Exercise data START

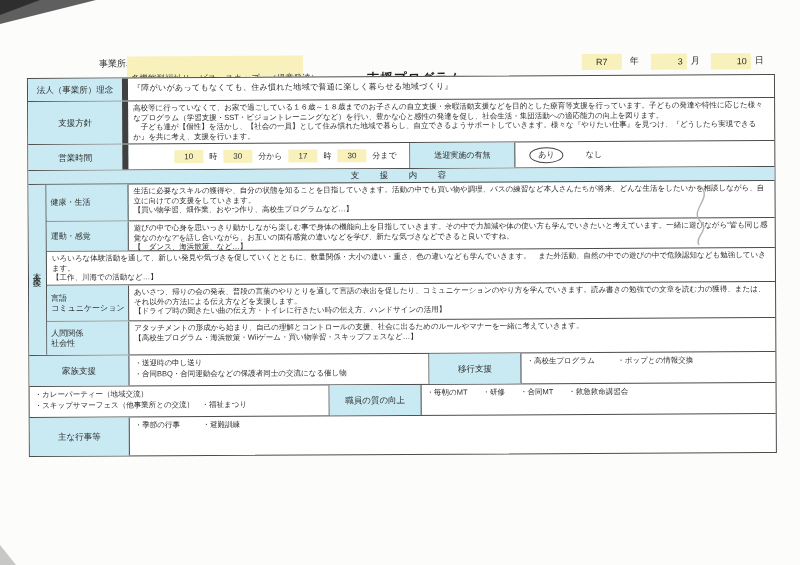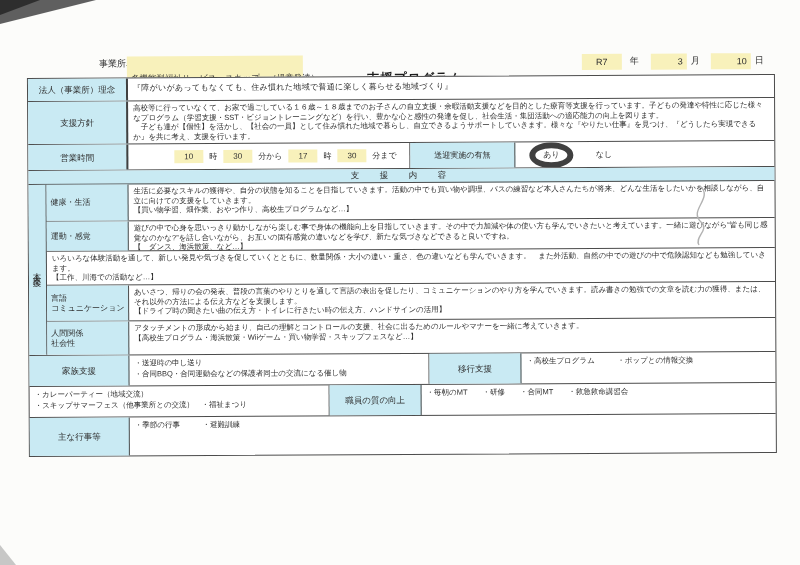--- a/index.html
+++ b/index.html
@@ -40,7 +40,7 @@
   .row { display:flex; border-bottom:1px solid #4c4c4c; }
   .row:last-child { border-bottom:none; }
   .cell { overflow:hidden; }
-  .lblcell { width:100px; flex:0 0 100px; border-right:2px solid #404040;
+  .lblcell { width:100px; flex:0 0 100px; border-right:6px solid #404040;
     display:flex; align-items:center; justify-content:center; text-align:center;
     font-size:8.5px; line-height:10px; white-space:pre-line; }
   .txtcell { flex:1; padding:2px 5px; font-size:7.5px; line-height:9.6px; white-space:pre-line; }

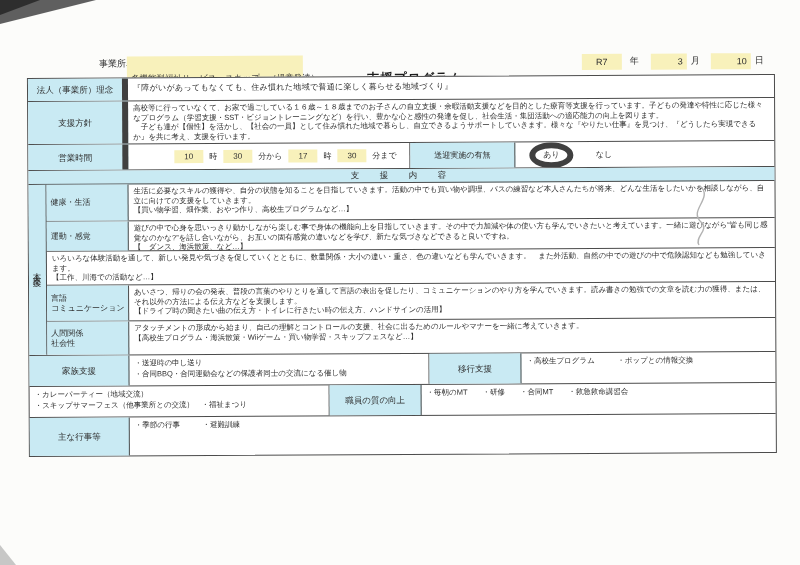--- a/index.html
+++ b/index.html
@@ -56,7 +56,7 @@
   .soukei-lbl { flex:0 0 105px; border-right:1px solid #4c4c4c; display:flex;
     align-items:center; justify-content:center; font-size:8px; }
   .soukei-val { flex:1; display:flex; align-items:center; gap:22px; padding-left:14px; font-size:8px; }
-  .circled { border:6px solid #404040; border-radius:50%; padding:1px 8px 2px; }
+  .circled { border:1px solid #404040; border-radius:50%; padding:1px 8px 2px; }
 
   .section-band { height:14px; display:flex; align-items:center; justify-content:center;
     font-size:8.5px; letter-spacing:6px; border-bottom:1px solid #4c4c4c; }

Exercise data END

◆ Work instructions ◆
The entries are to be transcribed word for word, without their images.

◆ Result for this exercise ◆
--- a/index.html
+++ b/index.html
@@ -40,7 +40,7 @@
   .row { display:flex; border-bottom:1px solid #4c4c4c; }
   .row:last-child { border-bottom:none; }
   .cell { overflow:hidden; }
-  .lblcell { width:100px; flex:0 0 100px; border-right:2px solid #404040;
+  .lblcell { width:100px; flex:0 0 100px; border-right:6px solid #404040;
     display:flex; align-items:center; justify-content:center; text-align:center;
     font-size:8.5px; line-height:10px; white-space:pre-line; }
   .txtcell { flex:1; padding:2px 5px; font-size:7.5px; line-height:9.6px; white-space:pre-line; }

--- a/index.html
+++ b/index.html
@@ -56,7 +56,7 @@
   .soukei-lbl { flex:0 0 105px; border-right:1px solid #4c4c4c; display:flex;
     align-items:center; justify-content:center; font-size:8px; }
   .soukei-val { flex:1; display:flex; align-items:center; gap:22px; padding-left:14px; font-size:8px; }
-  .circled { border:6px solid #404040; border-radius:50%; padding:1px 8px 2px; }
+  .circled { border:1px solid #404040; border-radius:50%; padding:1px 8px 2px; }
 
   .section-band { height:14px; display:flex; align-items:center; justify-content:center;
     font-size:8.5px; letter-spacing:6px; border-bottom:1px solid #4c4c4c; }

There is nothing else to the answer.